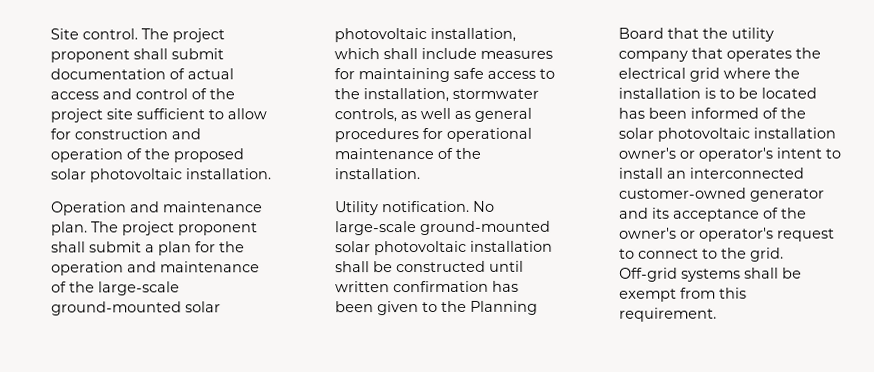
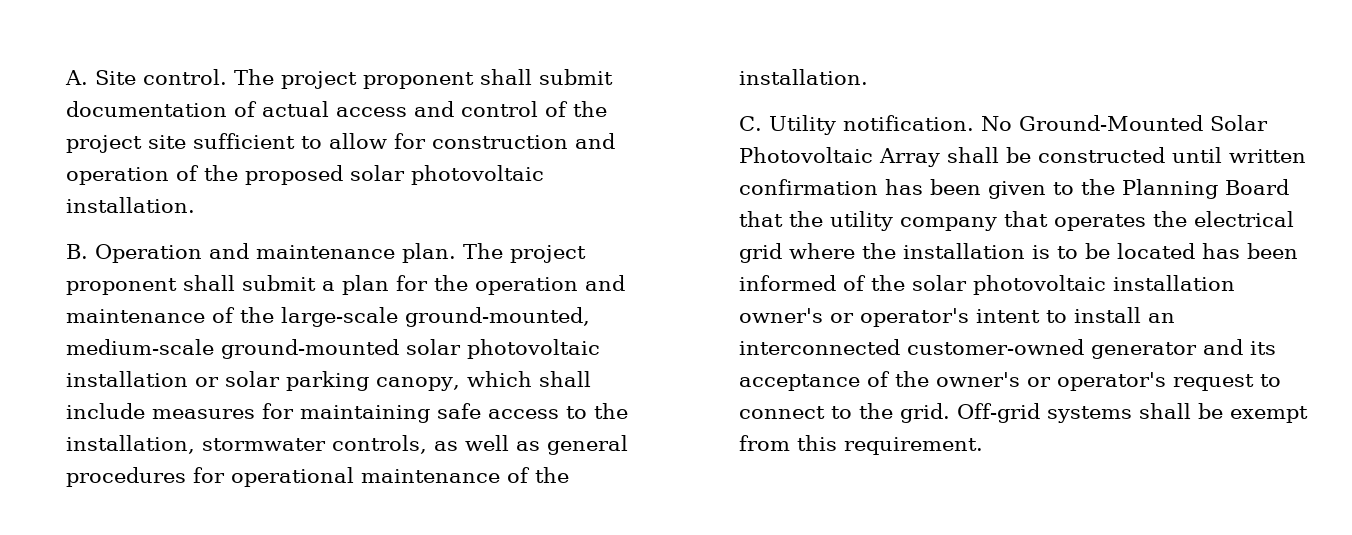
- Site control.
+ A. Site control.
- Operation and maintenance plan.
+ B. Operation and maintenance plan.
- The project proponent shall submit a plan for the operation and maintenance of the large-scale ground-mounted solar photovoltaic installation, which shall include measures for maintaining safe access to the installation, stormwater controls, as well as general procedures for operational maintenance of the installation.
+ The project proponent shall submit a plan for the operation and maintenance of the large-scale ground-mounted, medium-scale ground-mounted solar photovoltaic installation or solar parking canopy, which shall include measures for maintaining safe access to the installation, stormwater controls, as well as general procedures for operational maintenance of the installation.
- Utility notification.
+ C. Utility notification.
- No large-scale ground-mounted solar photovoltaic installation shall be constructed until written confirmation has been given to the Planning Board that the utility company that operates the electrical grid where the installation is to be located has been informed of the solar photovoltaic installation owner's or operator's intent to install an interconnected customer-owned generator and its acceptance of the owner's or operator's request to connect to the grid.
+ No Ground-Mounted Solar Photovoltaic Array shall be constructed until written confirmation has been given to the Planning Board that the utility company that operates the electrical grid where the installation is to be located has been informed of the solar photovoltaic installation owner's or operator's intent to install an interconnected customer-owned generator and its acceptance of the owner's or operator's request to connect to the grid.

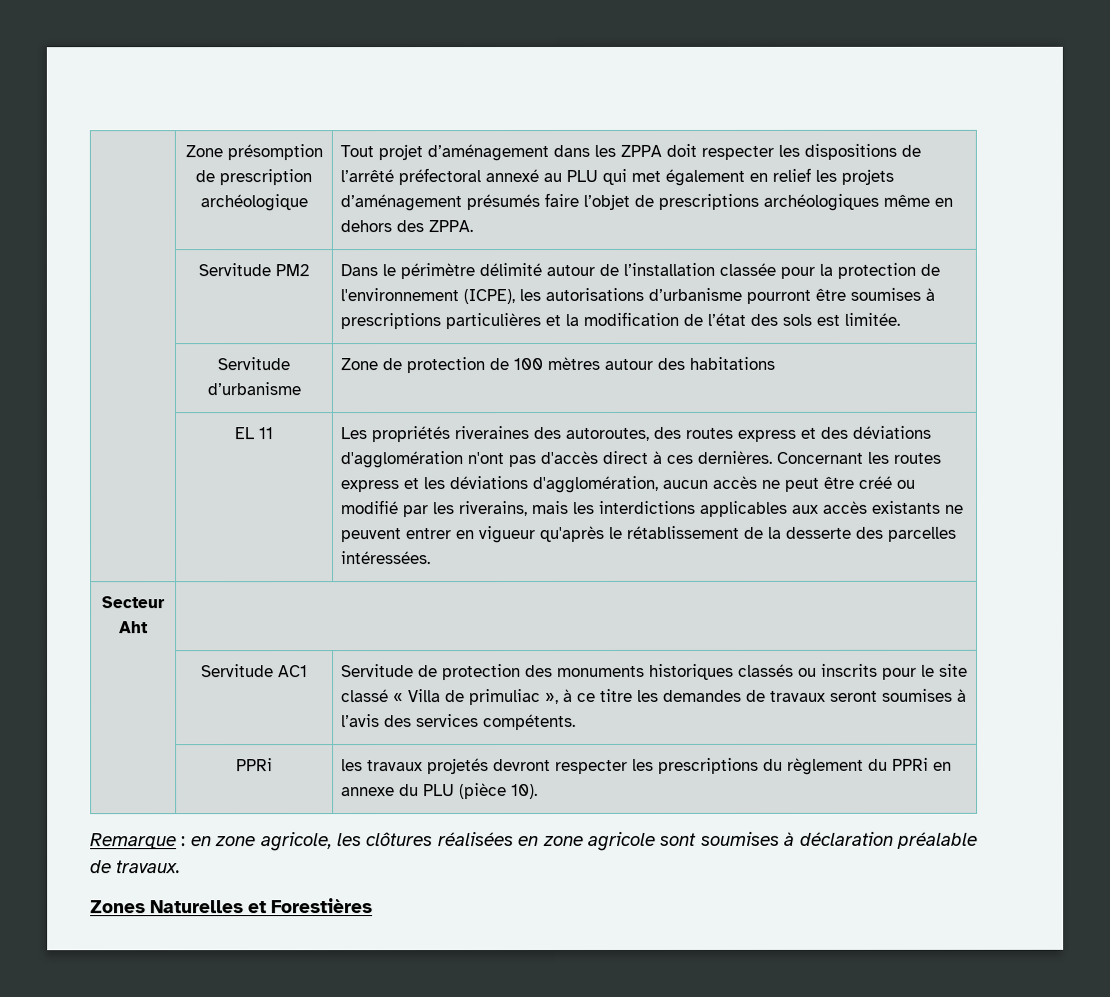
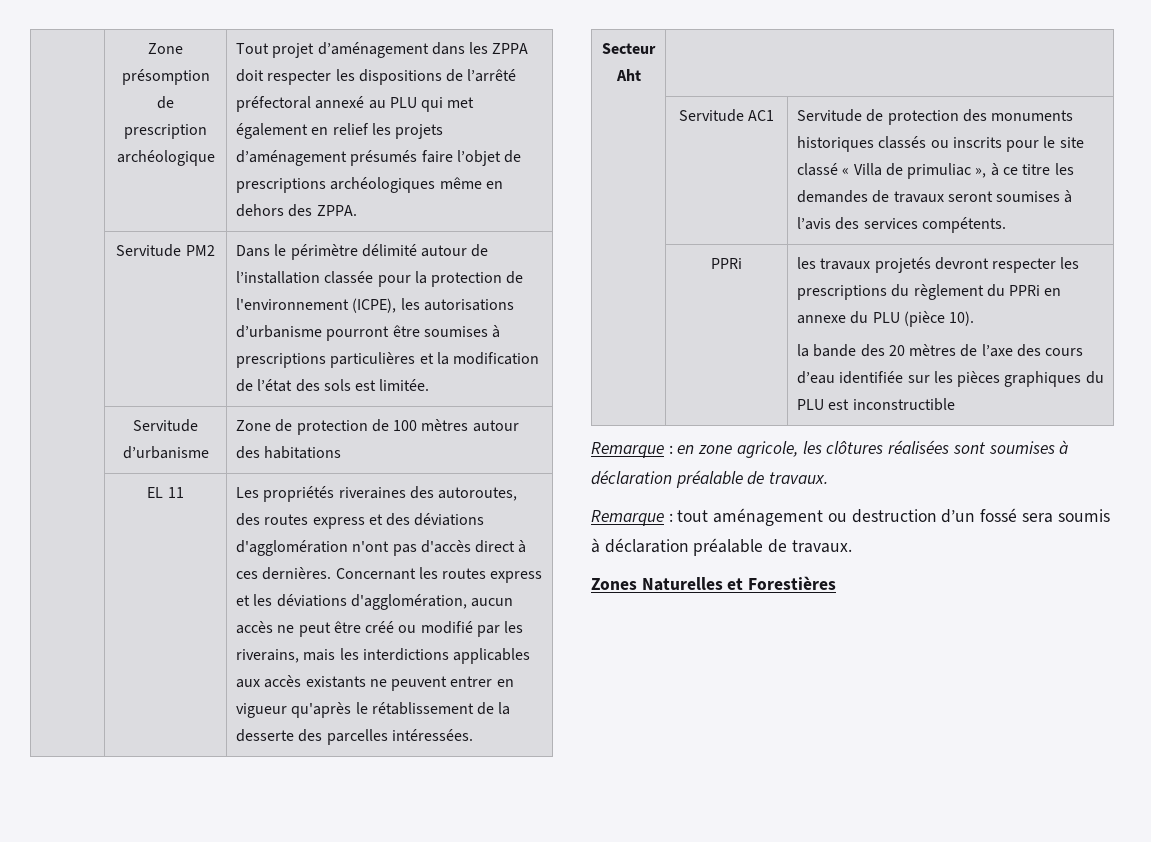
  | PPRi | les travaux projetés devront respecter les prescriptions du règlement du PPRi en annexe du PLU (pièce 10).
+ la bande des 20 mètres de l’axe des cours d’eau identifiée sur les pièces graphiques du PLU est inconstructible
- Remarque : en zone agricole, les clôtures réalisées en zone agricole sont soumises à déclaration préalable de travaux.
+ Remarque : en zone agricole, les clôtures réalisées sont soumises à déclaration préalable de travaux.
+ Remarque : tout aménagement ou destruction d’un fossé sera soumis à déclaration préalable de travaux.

________________________________________

The data is to be printed again exactly, but without its pictures.

- Site control.
+ A. Site control.
- Operation and maintenance plan.
+ B. Operation and maintenance plan.
- The project proponent shall submit a plan for the operation and maintenance of the large-scale ground-mounted solar photovoltaic installation, which shall include measures for maintaining safe access to the installation, stormwater controls, as well as general procedures for operational maintenance of the installation.
+ The project proponent shall submit a plan for the operation and maintenance of the large-scale ground-mounted, medium-scale ground-mounted solar photovoltaic installation or solar parking canopy, which shall include measures for maintaining safe access to the installation, stormwater controls, as well as general procedures for operational maintenance of the installation.
- Utility notification.
+ C. Utility notification.
- No large-scale ground-mounted solar photovoltaic installation shall be constructed until written confirmation has been given to the Planning Board that the utility company that operates the electrical grid where the installation is to be located has been informed of the solar photovoltaic installation owner's or operator's intent to install an interconnected customer-owned generator and its acceptance of the owner's or operator's request to connect to the grid.
+ No Ground-Mounted Solar Photovoltaic Array shall be constructed until written confirmation has been given to the Planning Board that the utility company that operates the electrical grid where the installation is to be located has been informed of the solar photovoltaic installation owner's or operator's intent to install an interconnected customer-owned generator and its acceptance of the owner's or operator's request to connect to the grid.

  | PPRi | les travaux projetés devront respecter les prescriptions du règlement du PPRi en annexe du PLU (pièce 10).
+ la bande des 20 mètres de l’axe des cours d’eau identifiée sur les pièces graphiques du PLU est inconstructible
- Remarque : en zone agricole, les clôtures réalisées en zone agricole sont soumises à déclaration préalable de travaux.
+ Remarque : en zone agricole, les clôtures réalisées sont soumises à déclaration préalable de travaux.
+ Remarque : tout aménagement ou destruction d’un fossé sera soumis à déclaration préalable de travaux.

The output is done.